Пена шампанского

Светлана Зайцева-Глибицкая
Сёмин запил. Он пил страстно, безудержно, хотел заглушить в себе эту боль, эту совесть, выжигающую все внутри. Одной горечью выжечь другую.
... С чего все началось?
В сущности, на таком узком пространстве, на островке общения, каким был их гарнизон, вдали от цивилизации, вот так совпасть взглядом, судьбой, дыханием было нетрудно.
Взглядом совпали, когда он однажды глянул на Нее – без чувства, но, наверное, с чувственностью, оценивающей ее красоту, с интересом (адмиральская дочь), с ироничным прищуром глаз. Он всегда так смотрел, интуитивно чувствуя, что на женщин такой взгляд действует безотказно.
Николай любил нравиться, в нем вызывали жизненное вдохновение эти легкие, легчайшие флирты. Большего он себе не позволял – слишком дорожил Лидией.
Но даже не представлял себе, что его привычный с прищуром взгляд до такой степени “пробьет” Ее. Видя, что женщина (да еще такая!) проявляет к нему интерес, пустился Николай в легкий вальс флирта.

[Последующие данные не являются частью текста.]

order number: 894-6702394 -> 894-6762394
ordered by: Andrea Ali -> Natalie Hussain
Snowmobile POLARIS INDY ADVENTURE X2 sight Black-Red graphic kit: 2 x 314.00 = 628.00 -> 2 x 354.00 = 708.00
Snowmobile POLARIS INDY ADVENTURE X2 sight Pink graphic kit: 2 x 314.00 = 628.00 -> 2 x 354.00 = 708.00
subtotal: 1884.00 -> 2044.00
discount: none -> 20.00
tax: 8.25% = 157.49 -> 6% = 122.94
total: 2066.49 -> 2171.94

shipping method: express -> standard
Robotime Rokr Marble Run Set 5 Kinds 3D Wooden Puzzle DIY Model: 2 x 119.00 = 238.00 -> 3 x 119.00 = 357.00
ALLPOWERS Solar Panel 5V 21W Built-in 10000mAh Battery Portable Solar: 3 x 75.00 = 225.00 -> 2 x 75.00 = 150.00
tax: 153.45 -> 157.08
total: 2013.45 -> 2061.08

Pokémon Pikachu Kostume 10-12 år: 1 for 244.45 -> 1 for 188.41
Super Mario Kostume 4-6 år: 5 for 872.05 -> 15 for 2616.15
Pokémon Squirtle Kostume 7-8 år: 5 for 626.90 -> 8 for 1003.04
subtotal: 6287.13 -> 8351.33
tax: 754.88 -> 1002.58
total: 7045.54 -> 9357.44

Флирт вносил в жизнь искрящуюся струю шампанского, которое, знаешь, что не вино, и знаешь, что вскоре осядет эта пена, так поначалу кипящая в сосудах. И осела бы, если бы Она, Снегурочка поначалу и Жар-птица потом, Инна Николаевна, Инночка, Инок, Иная, чем он, и в самом деле не чувствовала бы иначе.
Его стала пугать эта ответная реакция глубины. Это столетней выдержки вино. (Адмиральская дочь. Да в этом ли дело?) Эта невозможность дышать без него.
Почему было не отступить тогда? Впрочем, и тогда это казалось немыслимым. Как сказать? Как объяснить, что ты, в сущности, так, понарошку, ради легкого бриза в крови. Это признание и тогда означало удар в сердце.
Теперь-то задним своим пьяным умом (а трезвым – тем более), он понимает, что надо было тогда, тогда!..
Да и кому сказать! Ведь между ними почти что ничего и не было. 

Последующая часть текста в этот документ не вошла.